Third-Party Endorsements Help Drive Successful Campaigns

Remember the Pepsi tampering scandal of the early 1990s? As
David L. Shank of Shank Public Relations Counselors helped the soda
maker with its Midwest PR efforts at the time, he faced the
challenge of laying to rest the nasty rumors about the soda king
when an Indianapolis couple claimed to have found a foreign object
in their Pepsi can.

To allay fears, Shank relied heavily on the testimony of the
Food & Drug Administration's local spokesman, who expressed
complete confidence in Pepsi's bottling processes.

"The FDA spokespeople at that time wore a kind of quasi-military
uniform, and that carried a great deal of symbolic meaning for
people, along with the message itself," Shank recalls. "In our
conversations with reporters, we constantly referred to what the
FDA was saying. It certainly leant credibility to what the [Pepsi]
plant manager was saying. That manager could say, 'The FDA is
working with us on this, the FDA knows how things work here and it
is not a problem with them, so it should not be a problem with
consumers.'"

There is nothing like a third-party endorsement to lend weight
and substance to a PR effort. From the health benefits of orange
juice to racial equality in the automotive industry, PR
practitioners have found ways to incorporate outside approval into
their messages to craft winning campaigns.

When General Motors came under fire, for example, Lonnie Soury
of Soury Communications relied on third-party endorsements to carry
the day. The crisis involved GM's minority- owned car dealerships,
which a few years back were claiming that the world's biggest
carmaker had failed to give them adequate corporate support. They
mounted lawsuits. The Rev. Jesse Jackson took up the cause. The
Congressional Black Caucus launched a review.

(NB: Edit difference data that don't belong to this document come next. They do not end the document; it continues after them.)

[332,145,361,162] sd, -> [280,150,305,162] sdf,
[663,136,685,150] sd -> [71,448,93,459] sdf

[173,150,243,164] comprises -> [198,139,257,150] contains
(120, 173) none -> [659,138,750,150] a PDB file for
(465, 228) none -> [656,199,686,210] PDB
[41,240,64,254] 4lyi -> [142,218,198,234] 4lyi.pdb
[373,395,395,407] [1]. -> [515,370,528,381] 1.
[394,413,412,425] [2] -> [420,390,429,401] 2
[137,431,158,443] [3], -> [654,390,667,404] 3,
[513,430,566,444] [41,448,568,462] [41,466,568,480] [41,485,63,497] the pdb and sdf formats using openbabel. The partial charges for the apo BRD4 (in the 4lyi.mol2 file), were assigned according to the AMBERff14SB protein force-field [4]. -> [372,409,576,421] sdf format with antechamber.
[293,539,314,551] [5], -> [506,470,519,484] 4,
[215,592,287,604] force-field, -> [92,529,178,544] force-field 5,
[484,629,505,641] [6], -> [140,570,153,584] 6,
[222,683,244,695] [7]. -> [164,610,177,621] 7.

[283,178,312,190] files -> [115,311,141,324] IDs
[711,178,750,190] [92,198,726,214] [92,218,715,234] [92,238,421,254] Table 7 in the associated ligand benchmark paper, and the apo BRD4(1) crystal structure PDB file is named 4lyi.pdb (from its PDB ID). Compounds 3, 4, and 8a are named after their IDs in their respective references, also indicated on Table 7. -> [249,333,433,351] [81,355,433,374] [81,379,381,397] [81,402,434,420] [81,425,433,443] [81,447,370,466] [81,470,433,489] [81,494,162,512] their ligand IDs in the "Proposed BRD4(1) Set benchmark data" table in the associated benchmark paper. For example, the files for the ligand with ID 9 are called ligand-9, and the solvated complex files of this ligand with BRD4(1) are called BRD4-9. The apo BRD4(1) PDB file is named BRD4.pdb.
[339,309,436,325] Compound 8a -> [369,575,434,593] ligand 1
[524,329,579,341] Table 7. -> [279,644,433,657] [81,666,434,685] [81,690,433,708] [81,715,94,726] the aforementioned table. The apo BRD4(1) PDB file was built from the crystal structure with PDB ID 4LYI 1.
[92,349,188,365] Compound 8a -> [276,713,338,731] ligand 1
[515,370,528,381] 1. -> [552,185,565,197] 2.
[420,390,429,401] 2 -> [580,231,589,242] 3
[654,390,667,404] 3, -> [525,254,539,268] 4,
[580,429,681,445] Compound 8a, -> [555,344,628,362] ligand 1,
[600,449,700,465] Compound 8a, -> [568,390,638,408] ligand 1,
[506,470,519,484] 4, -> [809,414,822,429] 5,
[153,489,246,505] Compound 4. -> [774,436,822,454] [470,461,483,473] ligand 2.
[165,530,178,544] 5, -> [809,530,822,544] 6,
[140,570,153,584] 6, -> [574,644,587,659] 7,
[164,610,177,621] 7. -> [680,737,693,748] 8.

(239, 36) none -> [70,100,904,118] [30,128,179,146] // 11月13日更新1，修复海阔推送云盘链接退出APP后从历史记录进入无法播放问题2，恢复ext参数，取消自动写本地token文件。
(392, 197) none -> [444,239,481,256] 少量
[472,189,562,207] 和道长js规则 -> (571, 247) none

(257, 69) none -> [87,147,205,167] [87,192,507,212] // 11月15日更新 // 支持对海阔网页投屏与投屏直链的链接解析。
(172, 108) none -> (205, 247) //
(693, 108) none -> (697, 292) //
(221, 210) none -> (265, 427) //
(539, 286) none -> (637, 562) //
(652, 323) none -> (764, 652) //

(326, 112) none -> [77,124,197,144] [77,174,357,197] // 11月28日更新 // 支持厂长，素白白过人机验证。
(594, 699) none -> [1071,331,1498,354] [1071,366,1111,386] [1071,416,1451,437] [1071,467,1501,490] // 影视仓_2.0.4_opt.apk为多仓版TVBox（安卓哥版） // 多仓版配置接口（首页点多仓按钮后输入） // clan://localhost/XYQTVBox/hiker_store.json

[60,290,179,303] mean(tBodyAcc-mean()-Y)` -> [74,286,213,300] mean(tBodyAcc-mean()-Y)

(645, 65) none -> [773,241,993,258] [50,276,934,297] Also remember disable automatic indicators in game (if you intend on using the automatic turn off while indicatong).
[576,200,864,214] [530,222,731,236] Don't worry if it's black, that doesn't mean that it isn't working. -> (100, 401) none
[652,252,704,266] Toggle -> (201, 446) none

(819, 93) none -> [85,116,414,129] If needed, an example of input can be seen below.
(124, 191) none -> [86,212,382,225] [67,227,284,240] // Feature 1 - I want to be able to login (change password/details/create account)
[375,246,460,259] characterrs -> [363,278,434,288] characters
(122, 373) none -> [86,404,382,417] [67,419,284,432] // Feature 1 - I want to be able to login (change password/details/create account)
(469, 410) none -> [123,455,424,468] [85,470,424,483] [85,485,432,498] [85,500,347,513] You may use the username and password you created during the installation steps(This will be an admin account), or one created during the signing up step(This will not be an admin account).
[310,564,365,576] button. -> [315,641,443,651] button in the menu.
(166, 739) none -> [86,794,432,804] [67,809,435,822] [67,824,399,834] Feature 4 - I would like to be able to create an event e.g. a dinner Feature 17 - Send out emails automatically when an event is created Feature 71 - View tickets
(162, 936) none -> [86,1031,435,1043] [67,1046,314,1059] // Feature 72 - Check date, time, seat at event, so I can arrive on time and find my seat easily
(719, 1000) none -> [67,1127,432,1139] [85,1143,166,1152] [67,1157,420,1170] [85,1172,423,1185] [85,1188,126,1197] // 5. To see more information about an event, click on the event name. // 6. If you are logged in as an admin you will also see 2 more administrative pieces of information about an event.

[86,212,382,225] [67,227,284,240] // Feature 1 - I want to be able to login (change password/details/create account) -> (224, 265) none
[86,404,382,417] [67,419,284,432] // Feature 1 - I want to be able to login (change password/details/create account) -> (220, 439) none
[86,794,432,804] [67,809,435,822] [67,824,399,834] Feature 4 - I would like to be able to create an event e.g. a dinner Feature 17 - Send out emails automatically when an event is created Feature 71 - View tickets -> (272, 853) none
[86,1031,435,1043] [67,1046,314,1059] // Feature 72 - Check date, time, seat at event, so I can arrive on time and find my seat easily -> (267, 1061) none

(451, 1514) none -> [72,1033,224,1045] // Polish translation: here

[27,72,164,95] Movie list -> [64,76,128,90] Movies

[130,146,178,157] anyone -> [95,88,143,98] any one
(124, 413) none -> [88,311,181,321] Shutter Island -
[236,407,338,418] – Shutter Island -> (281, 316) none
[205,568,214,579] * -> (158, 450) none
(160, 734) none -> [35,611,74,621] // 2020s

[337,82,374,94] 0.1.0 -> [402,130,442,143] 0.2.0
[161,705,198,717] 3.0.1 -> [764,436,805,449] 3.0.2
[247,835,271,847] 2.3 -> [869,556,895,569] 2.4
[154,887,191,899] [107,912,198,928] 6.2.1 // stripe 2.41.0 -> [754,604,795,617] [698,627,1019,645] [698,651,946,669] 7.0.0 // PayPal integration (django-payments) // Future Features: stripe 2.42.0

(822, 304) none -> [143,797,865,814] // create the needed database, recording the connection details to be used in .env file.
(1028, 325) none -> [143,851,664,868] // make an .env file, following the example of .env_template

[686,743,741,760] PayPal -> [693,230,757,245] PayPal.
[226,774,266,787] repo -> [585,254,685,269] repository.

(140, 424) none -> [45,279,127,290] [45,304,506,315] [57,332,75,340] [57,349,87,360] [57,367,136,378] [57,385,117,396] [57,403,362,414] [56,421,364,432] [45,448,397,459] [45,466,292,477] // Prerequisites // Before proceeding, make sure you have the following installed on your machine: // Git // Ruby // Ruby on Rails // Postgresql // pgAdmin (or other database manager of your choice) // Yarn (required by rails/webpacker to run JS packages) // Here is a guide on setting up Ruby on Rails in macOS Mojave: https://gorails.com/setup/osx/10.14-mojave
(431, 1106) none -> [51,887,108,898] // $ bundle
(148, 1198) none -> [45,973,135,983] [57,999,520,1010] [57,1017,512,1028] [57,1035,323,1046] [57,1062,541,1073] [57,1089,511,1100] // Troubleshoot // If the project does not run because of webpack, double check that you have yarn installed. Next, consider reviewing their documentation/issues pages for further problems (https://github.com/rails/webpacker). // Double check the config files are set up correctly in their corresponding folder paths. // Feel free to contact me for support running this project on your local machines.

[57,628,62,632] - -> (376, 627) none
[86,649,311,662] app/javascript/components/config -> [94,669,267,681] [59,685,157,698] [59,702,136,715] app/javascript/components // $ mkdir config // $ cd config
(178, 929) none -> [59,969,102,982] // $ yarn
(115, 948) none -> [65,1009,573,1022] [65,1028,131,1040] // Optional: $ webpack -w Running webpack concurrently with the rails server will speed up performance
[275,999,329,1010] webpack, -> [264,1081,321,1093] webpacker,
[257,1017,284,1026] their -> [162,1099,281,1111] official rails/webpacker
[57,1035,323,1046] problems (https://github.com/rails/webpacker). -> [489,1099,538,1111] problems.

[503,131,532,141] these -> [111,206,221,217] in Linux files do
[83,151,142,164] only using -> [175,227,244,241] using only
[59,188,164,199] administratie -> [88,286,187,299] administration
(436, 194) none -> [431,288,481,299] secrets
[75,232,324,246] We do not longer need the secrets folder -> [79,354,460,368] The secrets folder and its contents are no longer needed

The carmaker responded by hiring an independent consultant to
review its Minority Dealer Program from top to bottom. The review
formed the basis of Soury's communications efforts. He put together
a media package that included a 300-page report including the
reviewer's 215 recommendations (of which GM said it would adopt 213
changes). The package also carried profiles of successful
minority-owned dealerships along with detailed information on how
the independent review was conducted.

Soury took that package to all the major media, and about 100
civil-rights and community organizations across the country that
would have an interest in the issues. Soury also made the lead
investigator readily available to reporters. "Here is a guy who had
taken a hard look at the company and was willing to talk to the
press about it," he says. "We had gotten so much bad news and here
was our chance to get out there and be proactive. From a public
relations point, [the third-party review] was invaluable."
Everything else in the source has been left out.